With playful and poetic breakouts exploring the idiosyncrasies of the English language, Love in English is witty and effervescent, while telling a beautifully observed story about what it means to become “American.”
About the Author
Maria E. Andreu is an Argentinian American author whose work has appeared in Teen Vogue, Newsweek, the Washington Post, and the Newark Star Ledger. Her debut young adult novel, The Secret Side of Empty, inspired by her experiences as an undocumented immigrant and a speaker of English as a second language, is a Junior Library Guild Selection, a National Indie Excellence Book Award winner, and an International Latino Book Awards finalist. Find her online at www.mariaeandreu.com.
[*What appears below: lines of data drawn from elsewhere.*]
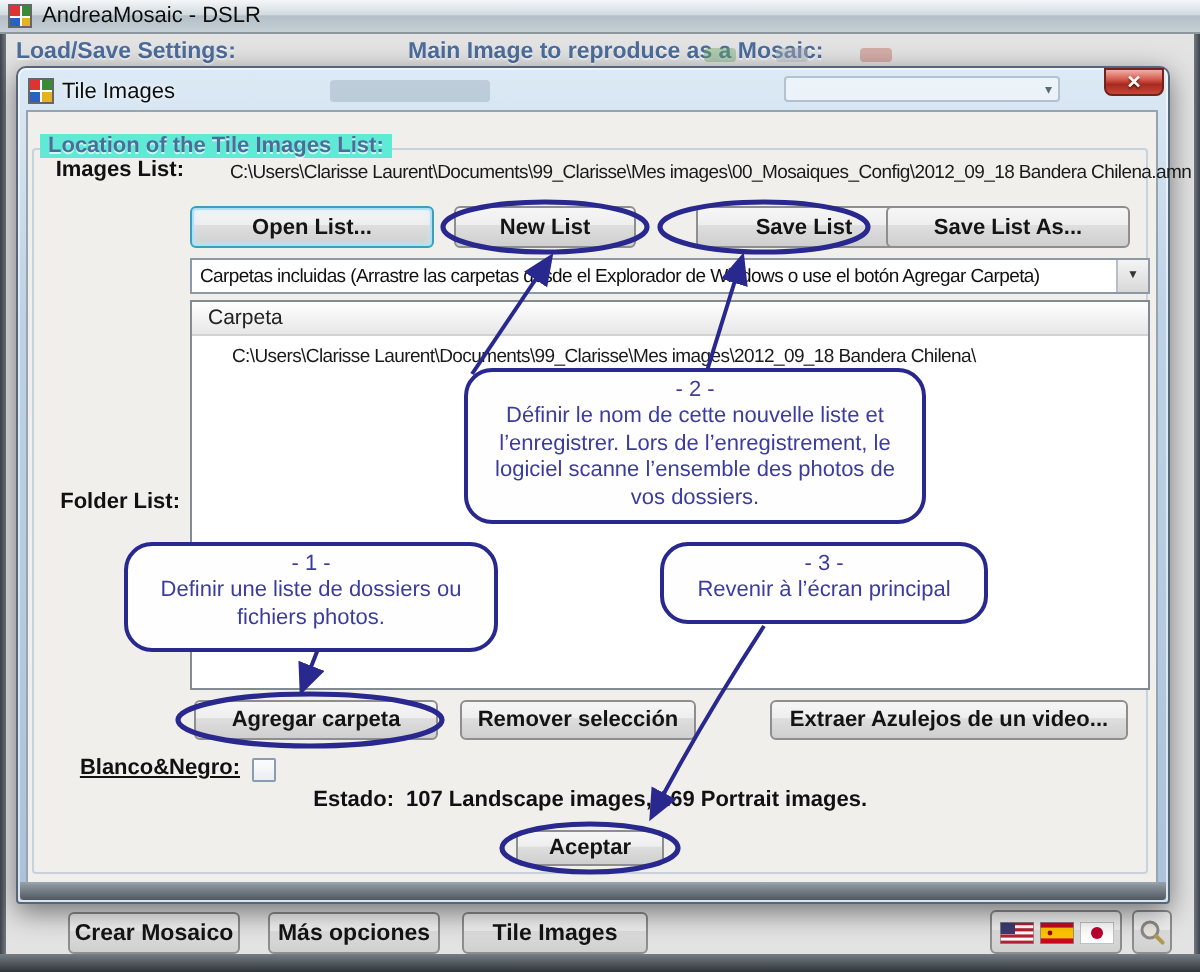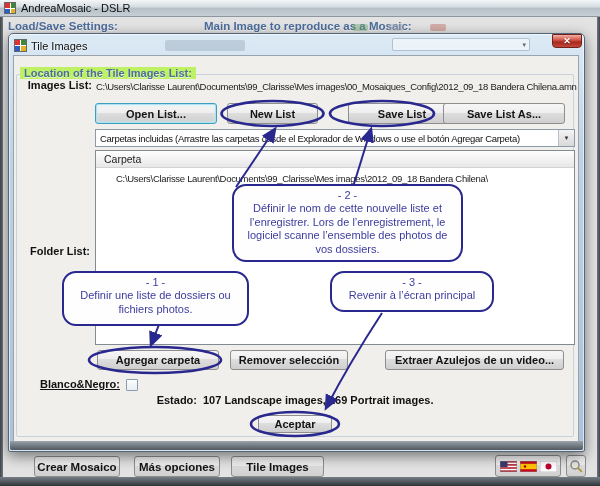--- a/index.html
+++ b/index.html
@@ -54,21 +54,21 @@
     border:1px solid #6e241c; border-radius:0 0 4px 4px;
     color:#fff; font-size:9px; font-weight:bold; display:flex; align-items:center; justify-content:center;
     text-shadow:0 1px 1px rgba(0,0,0,.5);
   }
   .ghost1 { left:165px; top:40px; width:80px; height:11px; background:rgba(80,95,115,.20); border-radius:2px; }
   .ghost2 { left:392px; top:38px; width:138px; height:13px; background:rgba(255,255,255,.48);
     border:1px solid rgba(110,130,155,.45); border-radius:2px; color:#5a6b7e; font-size:7px;
     display:flex; align-items:center; justify-content:flex-end; padding-right:3px; }
 
   .groupbox { left:16px; top:74px; width:558px; height:363px; border:1px solid #c7d2dc; border-radius:2px; }
-  .section-title { left:20px; top:67px; background:#bef264; padding:0 4px; }
+  .section-title { left:20px; top:67px; background:#5eead4; padding:0 4px; }
   .lbl { font-weight:bold; font-size:11px; color:#111; }
   .path-text { font-size:9.5px; letter-spacing:-0.3px; color:#1a1a1a; white-space:nowrap; }
 
   .combo { left:95px; top:129px; width:480px; height:18px; background:#fff; border:1px solid #8c9aa8; display:flex; align-items:center; }
   .combo-text { flex:1; font-size:9.5px; letter-spacing:-0.3px; color:#111; padding-left:4px; white-space:nowrap; overflow:hidden; }
   .combo-arrow { width:16px; height:100%; border-left:1px solid #b5bfc9;
     background:linear-gradient(180deg,#f4f4f4,#d8d8d8); display:flex; align-items:center; justify-content:center;
     font-size:6px; color:#333; }
 
   .listbox { left:95px; top:150px; width:480px; height:195px; background:#fff; border:1px solid #828a93; }
@@ -163,21 +163,21 @@
   <span class="abs ghost1"></span>
   <span class="abs ghost2">▾</span>
   <button class="abs dlg-close">
     <span>✕</span>
   </button>
 
   <div class="abs groupbox"></div>
   <span class="abs hdr-blue section-title" style="font-size:11px;">Location of the Tile Images List:</span>
 
   <span class="abs lbl" style="left:16px;top:79px;width:76px;text-align:right;">Images List:</span>
-  <span class="abs path-text" style="left:96px;top:81px;text-align:center;">C:\Users\Clarisse Laurent\Documents\99_Clarisse\Mes images\00_Mosaiques_Config\2012_09_18 Bandera Chilena.amn</span>
+  <span class="abs path-text" style="left:115px;top:81px;text-align:center;">C:\Users\Clarisse Laurent\Documents\99_Clarisse\Mes images\00_Mosaiques_Config\2012_09_18 Bandera Chilena.amn</span>
 
   <button class="btn focused" style="left:95px;top:103px;width:122px;height:21px;">Open List...</button>
   <button class="btn" style="left:227px;top:103px;width:91px;height:21px;">New List</button>
   <button class="btn" style="left:348px;top:103px;width:108px;height:21px;">Save List</button>
   <button class="btn" style="left:443px;top:103px;width:122px;height:21px;">Save List As...</button>
 
   <div class="abs combo">
     <span class="combo-text">Carpetas incluidas (Arrastre las carpetas desde el Explorador de Windows o use el botón Agregar Carpeta)</span>
     <span class="combo-arrow">▼</span>
   </div>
“Andreu creates a realistic portrait of the obstacles facing English language learners in the United States. Her characters are nuanced and their interactions endearing. Teenagers and adults alike will gain necessary perspective from reading this accessible story about a topic that affects millions. VERDICT An engaging novel about language, culture, and empathy. Highly recommended for all libraries.”
— School Library Journal (starred review)
“The teen love triangle at the center of this warm and humorous novel by Andreu is threaded with experiences that accompany acclimation to a new school and country. But as a budding poet (her journals punctuate the chapters), Ana’s real love affair is with language itself. Andreu captures Ana’s cultural and linguistic roller coaster with eloquence and precision, as Ana wonders “if learning one language doesn’t sometimes mean forgetting a little bit of another,” a process described as bittersweetly as coming-of-age itself.”
— Publishers Weekly
“The novel, focusing on Ana’s experience as a documented immigrant, effectively explores the character’s struggle to navigate unlike cultures and languages while she learns to communicate in English, discovers different facets of herself, falls a bit in love, and ultimately finds her footing—and her voice—in the U.S. A wholesome immigration story with a healthy dose of romance on the side.”
— Kirkus Reviews
“Poems that explore the quirks, idioms, and inconsistencies of English blossom throughout the narrative, adding dimension to Ana's character. As she learns to navigate a new language, she's also navigating a new culture, reconciling her new way of life with her old family ways and working toward a compromise with her strict parents. Andreu bases Ana's story on her own experiences as an immigrant teen, and she depicts Ana with authenticity and grace.”
— ALA Booklist
“An entertaining, even joyful read, presented in Ana’s expressive voice.”